For the production of "The Winter’s Tale” at the Royal Shakespeare Theatre, Stratford, in 1960, Lennox Berkeley was invited to compose the incidental music. As a direct result of this, Berkeley took the original music and built it into a Suite for standard orchestral use. All the original ideas were extended and enlarged upon, and although the Suite is continuous, each section is easy to define.
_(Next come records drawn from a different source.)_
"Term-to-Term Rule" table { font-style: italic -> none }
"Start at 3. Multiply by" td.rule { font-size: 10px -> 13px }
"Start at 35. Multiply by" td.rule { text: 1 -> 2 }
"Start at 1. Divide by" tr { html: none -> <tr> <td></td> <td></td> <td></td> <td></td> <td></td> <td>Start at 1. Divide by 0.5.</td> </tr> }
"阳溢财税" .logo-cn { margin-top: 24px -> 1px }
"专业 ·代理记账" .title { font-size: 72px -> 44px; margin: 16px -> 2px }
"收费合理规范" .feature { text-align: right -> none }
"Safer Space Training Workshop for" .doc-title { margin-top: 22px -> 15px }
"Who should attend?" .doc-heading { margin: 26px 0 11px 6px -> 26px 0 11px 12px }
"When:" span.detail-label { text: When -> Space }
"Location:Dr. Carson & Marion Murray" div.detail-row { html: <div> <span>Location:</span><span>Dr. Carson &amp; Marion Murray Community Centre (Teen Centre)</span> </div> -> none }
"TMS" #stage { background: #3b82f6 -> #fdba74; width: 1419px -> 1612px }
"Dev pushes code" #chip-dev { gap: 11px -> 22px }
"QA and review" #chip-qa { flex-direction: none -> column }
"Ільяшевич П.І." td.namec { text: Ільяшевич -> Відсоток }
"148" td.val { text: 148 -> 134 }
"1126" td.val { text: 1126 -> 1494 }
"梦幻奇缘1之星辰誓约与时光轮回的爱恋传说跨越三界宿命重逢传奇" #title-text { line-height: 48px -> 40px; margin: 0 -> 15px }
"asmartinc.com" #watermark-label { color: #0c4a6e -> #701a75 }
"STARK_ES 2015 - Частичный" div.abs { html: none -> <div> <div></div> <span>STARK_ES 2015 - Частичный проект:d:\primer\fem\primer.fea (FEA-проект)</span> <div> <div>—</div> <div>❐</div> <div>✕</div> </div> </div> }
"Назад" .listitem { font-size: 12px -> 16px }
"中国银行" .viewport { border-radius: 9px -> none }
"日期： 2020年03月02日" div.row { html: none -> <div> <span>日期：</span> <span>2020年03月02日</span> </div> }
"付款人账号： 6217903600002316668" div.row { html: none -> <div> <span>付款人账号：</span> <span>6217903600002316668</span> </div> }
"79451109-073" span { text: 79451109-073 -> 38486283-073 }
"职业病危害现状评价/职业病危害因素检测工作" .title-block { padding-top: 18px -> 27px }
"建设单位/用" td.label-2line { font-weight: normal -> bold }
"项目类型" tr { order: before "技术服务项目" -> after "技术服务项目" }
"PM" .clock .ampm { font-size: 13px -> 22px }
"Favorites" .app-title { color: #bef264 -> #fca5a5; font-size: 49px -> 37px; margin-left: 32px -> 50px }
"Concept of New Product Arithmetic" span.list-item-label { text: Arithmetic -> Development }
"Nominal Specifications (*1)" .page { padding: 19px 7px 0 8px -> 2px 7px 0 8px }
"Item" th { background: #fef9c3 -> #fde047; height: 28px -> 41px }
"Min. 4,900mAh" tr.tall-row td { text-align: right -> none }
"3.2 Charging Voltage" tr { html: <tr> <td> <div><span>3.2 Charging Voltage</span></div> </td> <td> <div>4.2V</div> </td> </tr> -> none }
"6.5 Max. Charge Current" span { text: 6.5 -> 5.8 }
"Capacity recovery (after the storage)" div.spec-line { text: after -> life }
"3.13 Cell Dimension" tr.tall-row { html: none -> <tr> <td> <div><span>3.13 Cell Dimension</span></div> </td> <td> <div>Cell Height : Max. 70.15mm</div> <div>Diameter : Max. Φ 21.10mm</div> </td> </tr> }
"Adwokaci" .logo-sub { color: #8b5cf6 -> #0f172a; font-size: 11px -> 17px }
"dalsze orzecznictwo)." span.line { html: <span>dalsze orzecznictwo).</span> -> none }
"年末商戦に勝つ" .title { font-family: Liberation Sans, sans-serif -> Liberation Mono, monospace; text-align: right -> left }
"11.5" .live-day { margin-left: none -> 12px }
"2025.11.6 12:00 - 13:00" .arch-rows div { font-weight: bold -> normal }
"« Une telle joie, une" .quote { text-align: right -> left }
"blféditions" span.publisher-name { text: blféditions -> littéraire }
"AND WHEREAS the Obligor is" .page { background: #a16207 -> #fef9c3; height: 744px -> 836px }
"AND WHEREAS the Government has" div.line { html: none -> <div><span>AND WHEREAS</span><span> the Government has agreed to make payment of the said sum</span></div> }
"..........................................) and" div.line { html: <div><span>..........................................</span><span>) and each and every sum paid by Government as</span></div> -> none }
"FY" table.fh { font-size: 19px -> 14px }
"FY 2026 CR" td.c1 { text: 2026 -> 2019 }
The Suite opens with a ‘Prologue’, a simple introduction to set the scene, developed from a fanfare motif. There follows ‘The Banquet’ scene, with obvious discussion and chatter between the two Kings, Leontes of Socilia, and Polixenes of Bohemia. The Prison scene is represented by the Nocturne with quite yet rich scoring for strings answered by the wood wind and brass. The young Prince of Sicilia, Mamillius, is next protrayed, bright, cheerful tunes, yet with the undertones of his own untimely tragedy, brought out at the end by its quiet dying cadence.

‘The Storm’, occupying in Act III Scene 3, when Antigonus is abandoning Leontes’ baby daughter in Bohemia, is a clever interpretation of the howling wind, pouring rain, thunder, and in the words of Antigonus ‘I never saw the heavens so dim by dam. A savage clamour.’

The storm passes, and so does time. Perdita, the baby princess, is now grown, and is in love with Florizel; the following movement ‘Florizel and Perdita’ is a charmingly rural scene capturing the quiet and happy spirit of the two lovers. They are followed by ‘The Shepherd’s Dance’, complete with drone basses and tuneful flutes, and much gay flirtation between all instruments.

The final scene both of this Suite and the play includes ‘The Statue’ that of Hermione, the Queen of Sicilia, Leontes’ wife. With much deliberation the statue comes down from its pedestal, resolves all the problems, and to use another famous line ‘All’s well that ends well’.